═════ Excerpted records
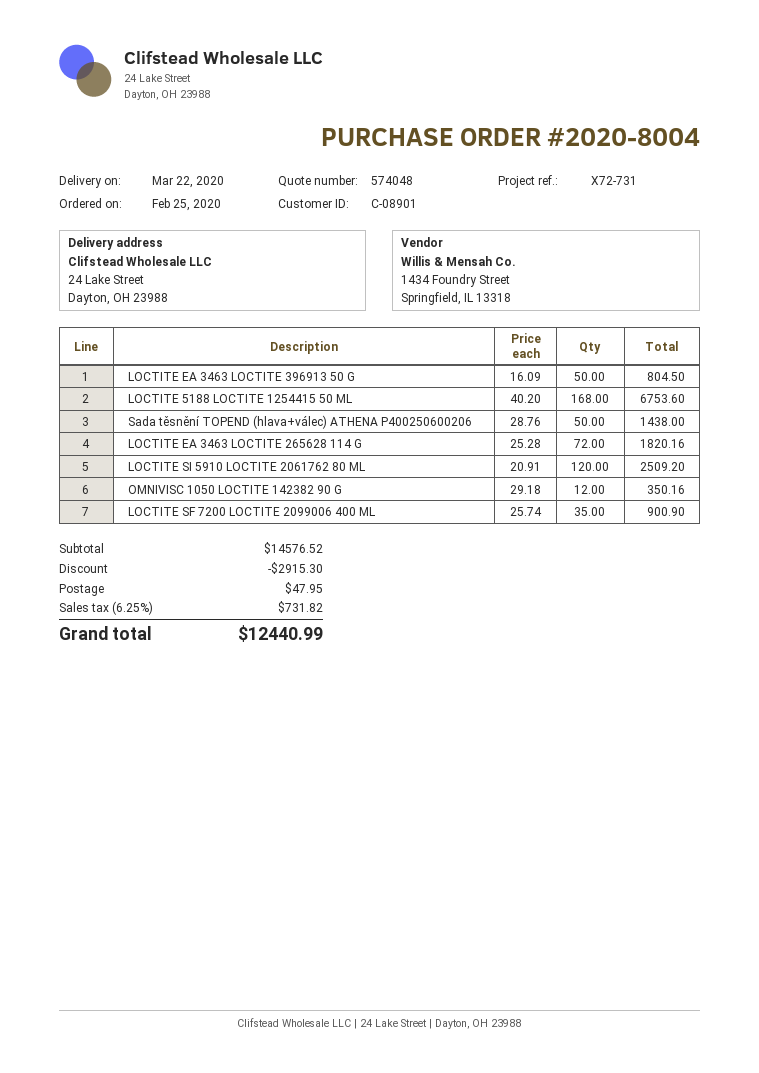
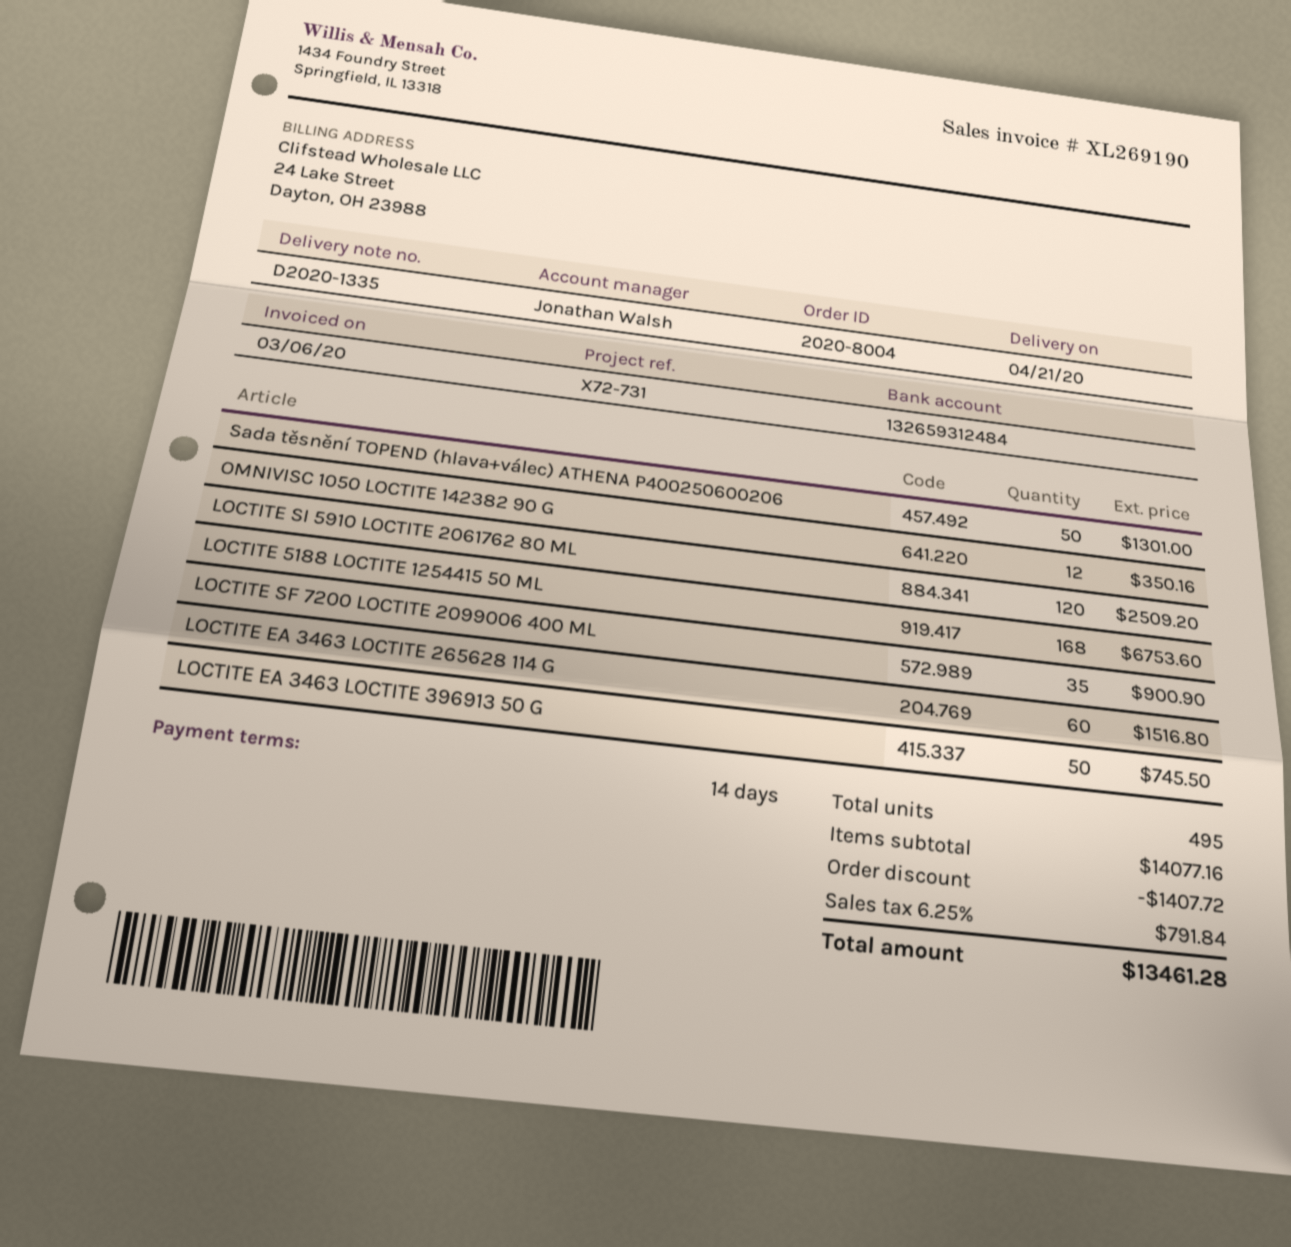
delivery date: 2020-03-22 -> 2020-04-21
LOCTITE EA 3463 LOCTITE 396913 50 G: 50 for 804.50 -> 50 for 745.50
Sada těsnění TOPEND (hlava+válec) ATHENA P400250600206: 50 for 1438.00 -> 50 for 1301.00
LOCTITE EA 3463 LOCTITE 265628 114 G: 72 for 1820.16 -> 60 for 1516.80
subtotal: 14576.52 -> 14077.16
discount: 2915.30 -> 1407.72
shipping: 47.95 -> none
tax: 6.25% = 731.82 -> 6.25% = 791.84
total: 12440.99 -> 13461.28

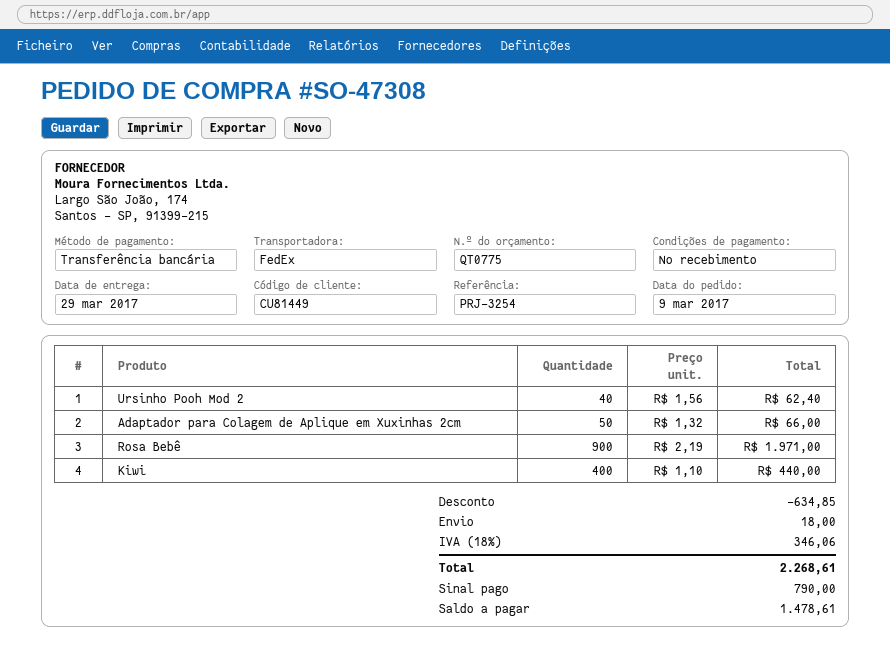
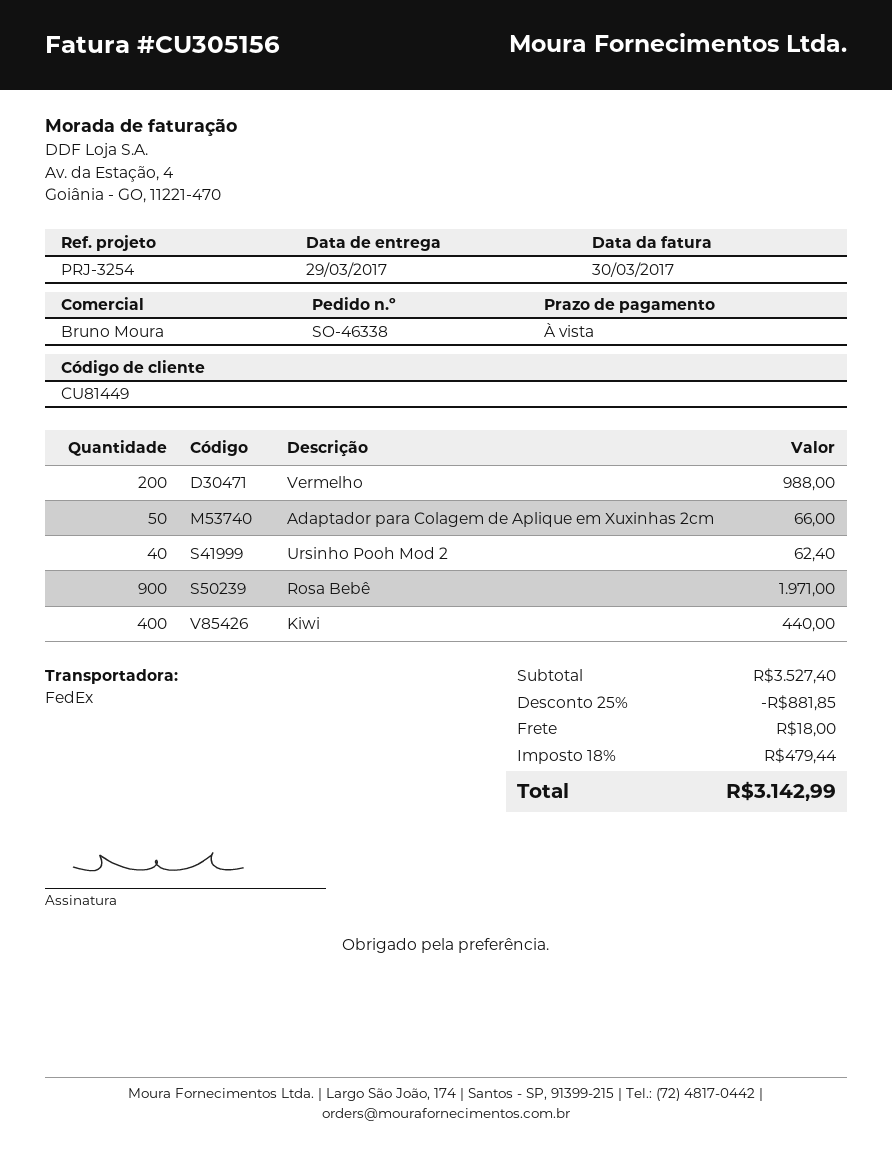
order number: SO-47308 -> SO-46338
Vermelho: none -> 200 for 988.00
discount: 634.85 -> 881.85
tax: 18% = 346.06 -> 18% = 479.44
total: 2268.61 -> 3142.99

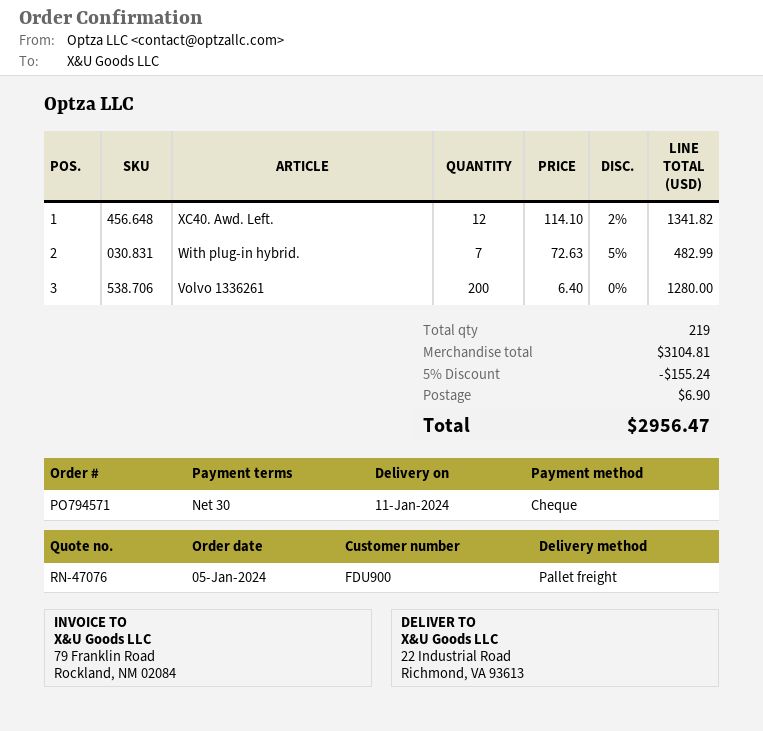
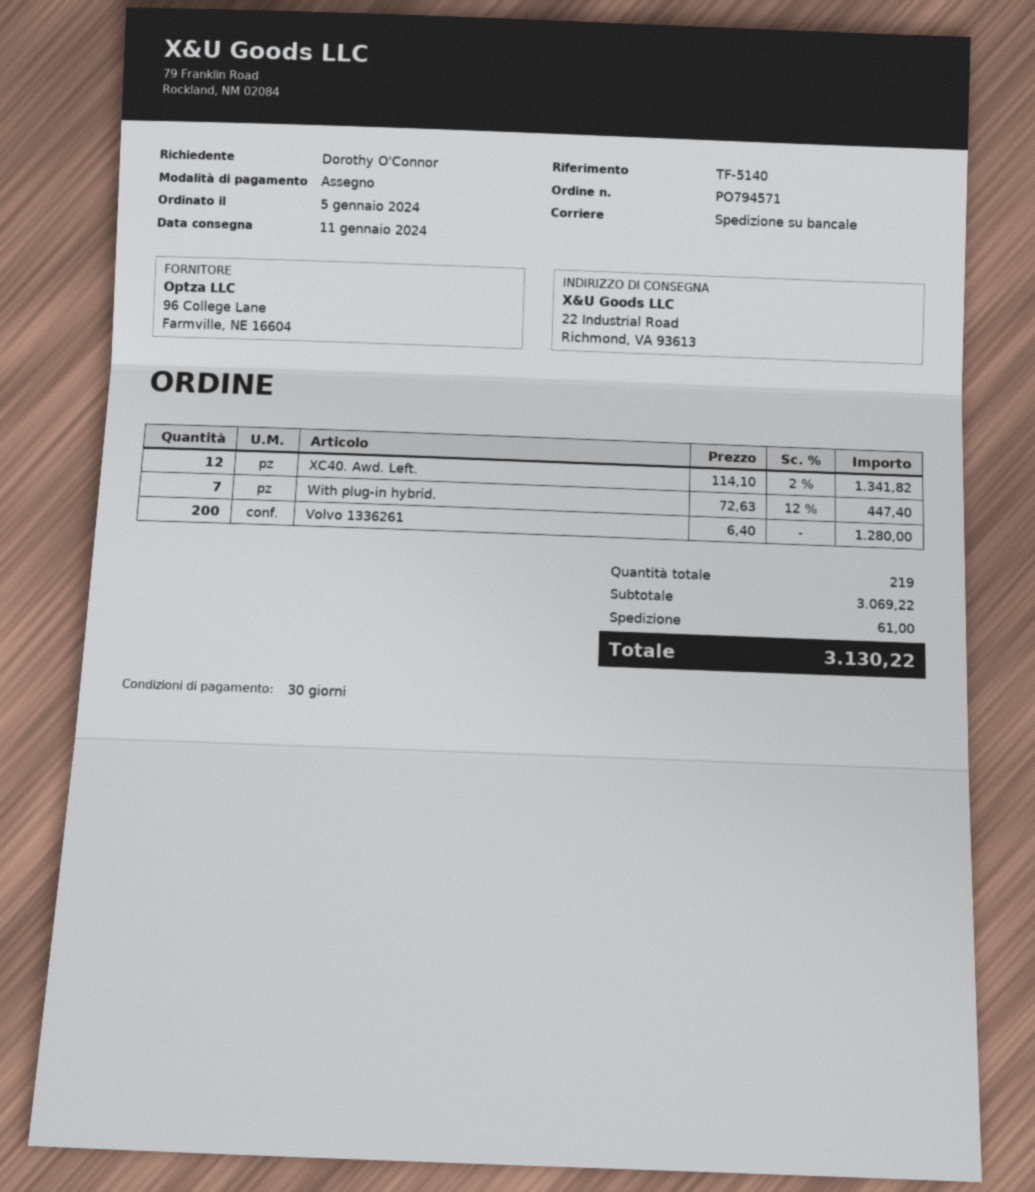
With plug-in hybrid.: 7 x 72.63 - 5% = 482.99 -> 7 x 72.63 - 12% = 447.40
subtotal: 3104.81 -> 3069.22
discount: 5% = 155.24 -> none
shipping: 6.90 -> 61.00
total: 2956.47 -> 3130.22

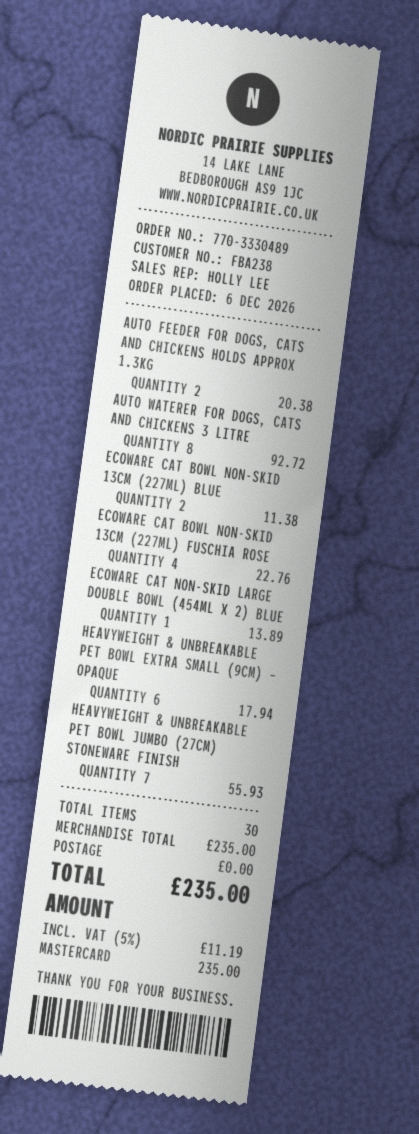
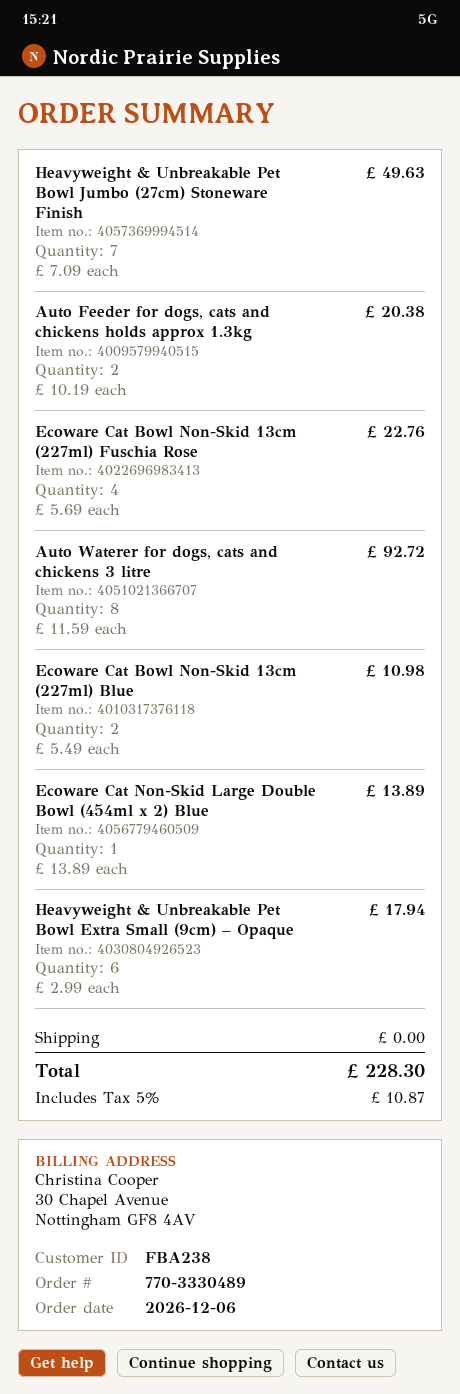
ECOWARE CAT BOWL NON-SKID 13CM (227ML) BLUE: 2 for 11.38 -> 2 for 10.98
HEAVYWEIGHT & UNBREAKABLE PET BOWL JUMBO (27CM) STONEWARE FINISH: 7 for 55.93 -> 7 for 49.63
tax: 5% = 11.19 -> 5% = 10.87
total: 235.00 -> 228.30

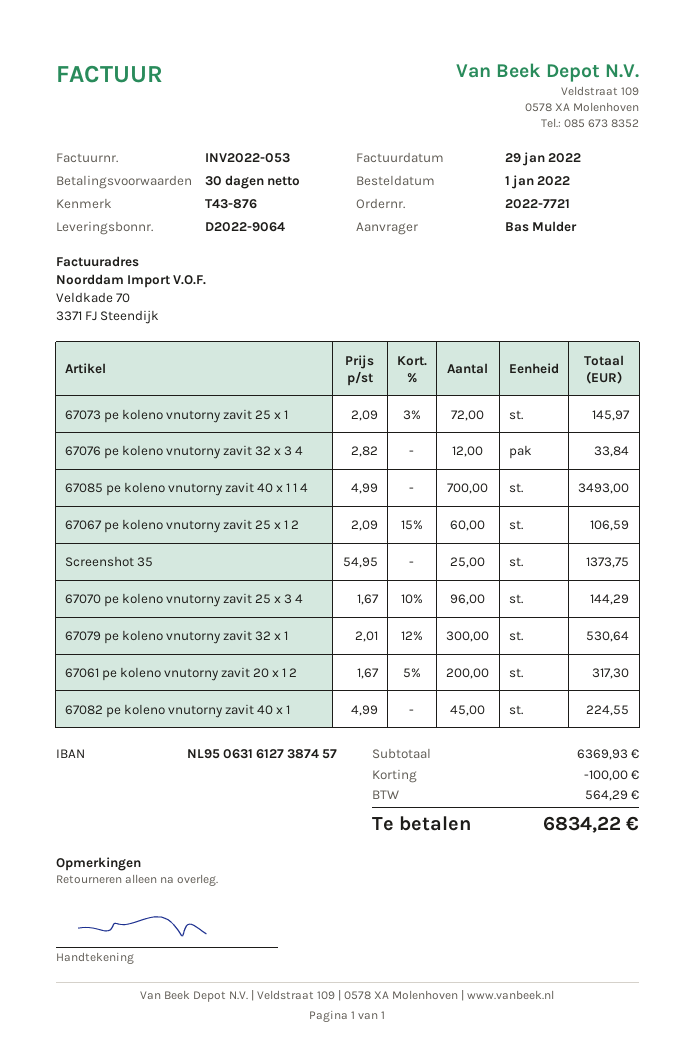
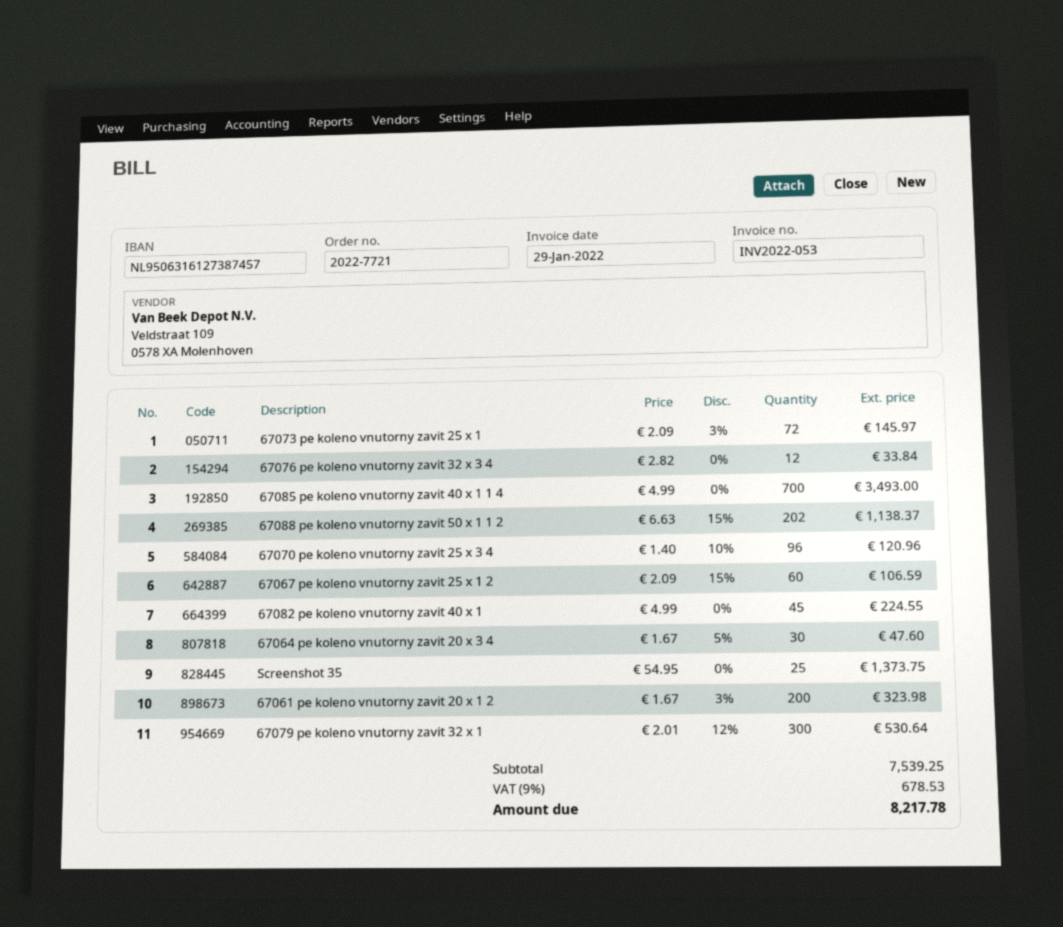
67070 pe koleno vnutorny zavit 25 x 3 4: 96 x 1.67 - 10% = 144.29 -> 96 x 1.40 - 10% = 120.96
67061 pe koleno vnutorny zavit 20 x 1 2: 200 x 1.67 - 5% = 317.30 -> 200 x 1.67 - 3% = 323.98
67088 pe koleno vnutorny zavit 50 x 1 1 2: none -> 202 x 6.63 - 15% = 1138.37
67064 pe koleno vnutorny zavit 20 x 3 4: none -> 30 x 1.67 - 5% = 47.60
subtotal: 6369.93 -> 7539.25
discount: 100.00 -> none
tax: 564.29 -> 678.53
total: 6834.22 -> 8217.78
══════════
Work instructions
When you repeat the material above, keep every word exact and leave out the pictures.

Written solution
delivery date: 2020-03-22 -> 2020-04-21
LOCTITE EA 3463 LOCTITE 396913 50 G: 50 for 804.50 -> 50 for 745.50
Sada těsnění TOPEND (hlava+válec) ATHENA P400250600206: 50 for 1438.00 -> 50 for 1301.00
LOCTITE EA 3463 LOCTITE 265628 114 G: 72 for 1820.16 -> 60 for 1516.80
subtotal: 14576.52 -> 14077.16
discount: 2915.30 -> 1407.72
shipping: 47.95 -> none
tax: 6.25% = 731.82 -> 6.25% = 791.84
total: 12440.99 -> 13461.28

order number: SO-47308 -> SO-46338
Vermelho: none -> 200 for 988.00
discount: 634.85 -> 881.85
tax: 18% = 346.06 -> 18% = 479.44
total: 2268.61 -> 3142.99

With plug-in hybrid.: 7 x 72.63 - 5% = 482.99 -> 7 x 72.63 - 12% = 447.40
subtotal: 3104.81 -> 3069.22
discount: 5% = 155.24 -> none
shipping: 6.90 -> 61.00
total: 2956.47 -> 3130.22

ECOWARE CAT BOWL NON-SKID 13CM (227ML) BLUE: 2 for 11.38 -> 2 for 10.98
HEAVYWEIGHT & UNBREAKABLE PET BOWL JUMBO (27CM) STONEWARE FINISH: 7 for 55.93 -> 7 for 49.63
tax: 5% = 11.19 -> 5% = 10.87
total: 235.00 -> 228.30

67070 pe koleno vnutorny zavit 25 x 3 4: 96 x 1.67 - 10% = 144.29 -> 96 x 1.40 - 10% = 120.96
67061 pe koleno vnutorny zavit 20 x 1 2: 200 x 1.67 - 5% = 317.30 -> 200 x 1.67 - 3% = 323.98
67088 pe koleno vnutorny zavit 50 x 1 1 2: none -> 202 x 6.63 - 15% = 1138.37
67064 pe koleno vnutorny zavit 20 x 3 4: none -> 30 x 1.67 - 5% = 47.60
subtotal: 6369.93 -> 7539.25
discount: 100.00 -> none
tax: 564.29 -> 678.53
total: 6834.22 -> 8217.78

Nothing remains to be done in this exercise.